Walking around my house, I can’t help but notice some of the many Icelandic souvenirs that I have brought back from previous trips. The Icelandic horse pillow cover on my couch, the tasty volcanic salt in my kitchen, the gorgeous wool sweater hanging in my closet, and the cozy hat and gloves keeping me warm in the winter. If you know someone that is as obsessed with Iceland as much as I am, order one of these Icelandic gifts to bring home a little piece of the land of fire and ice for the holidays.
This holiday season, why not embrace a few Icelandic Christmas traditions too?

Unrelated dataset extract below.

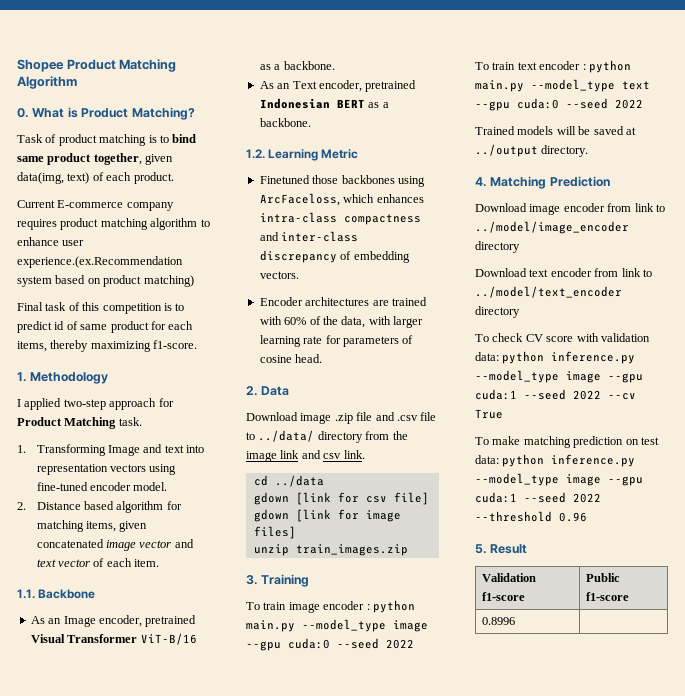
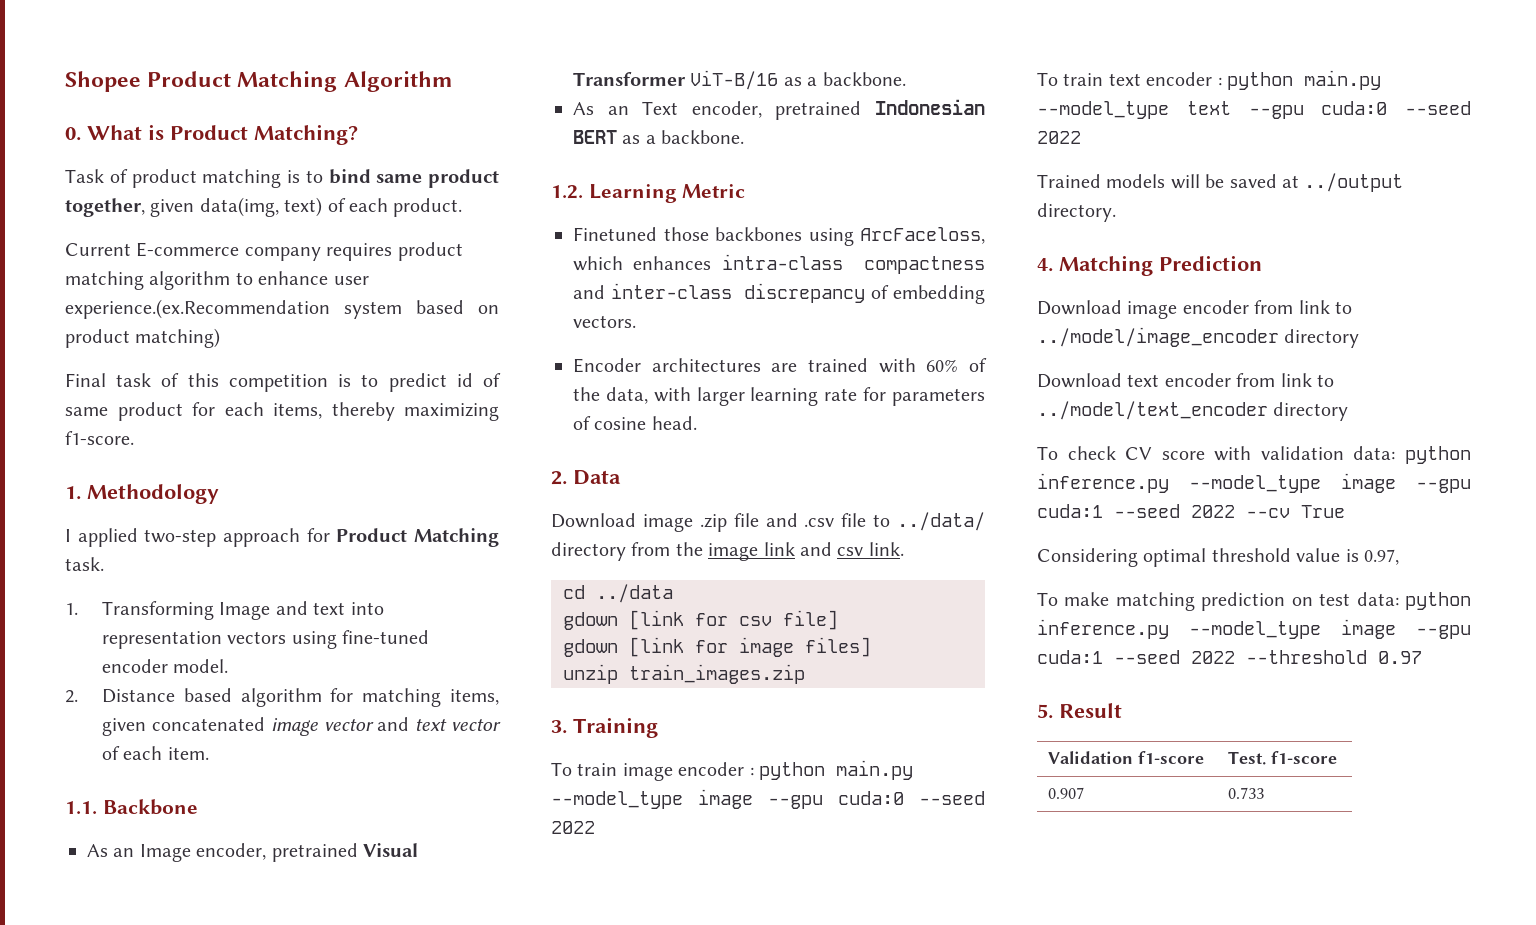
(503, 414) none -> [1037,548,1399,567] // Considering optimal threshold value is 0.97,
[559,512,587,522] 0.96 -> [1378,651,1422,664] 0.97
[586,573,621,582] Public -> [1228,751,1267,765] Test.
[482,617,516,625] 0.8996 | -> [1048,787,1085,799] [1228,787,1265,799] 0.907 | 0.733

- Advent lights – starting four Sundays before Christmas, Icelanders light the Advent lights, either a wreath or a candelabra.
- Gifts from the Yule Lads – for the 13 days before Christmas, the Icelandic Yule Lads, who live in the mountains, creep into town and leave a small gift in the shoes of children left near an open window. Instead of coal, the “naughty” children get potatoes.
- Jolabokaflod – translated as “Christmas Book Flood,” this tradition started started during World War II, when Icelanders give gifts of books and curl up on Christmas Eve with a book and some hot chocolate.
- Make Laufabrauð – at Christmas, Icelanders make Laufabrauð, which is a thin deep-fried wheat bread decorated with leaflike patterns, and get together to cut the bread in unique designs. The bread is served during Christmas dinner or eaten as a snack.
- Drink Malt og Appelsín – Iceland’s traditional Christmas drink is a mix of locally produced malt beer and Appelsín (orange soda.)
- New Year’s Eve bonfires – Icelanders ring in the new year with bonfires and they gather together with family and friends at the “brennur”, while kids play with sparklers and celebrate the new year.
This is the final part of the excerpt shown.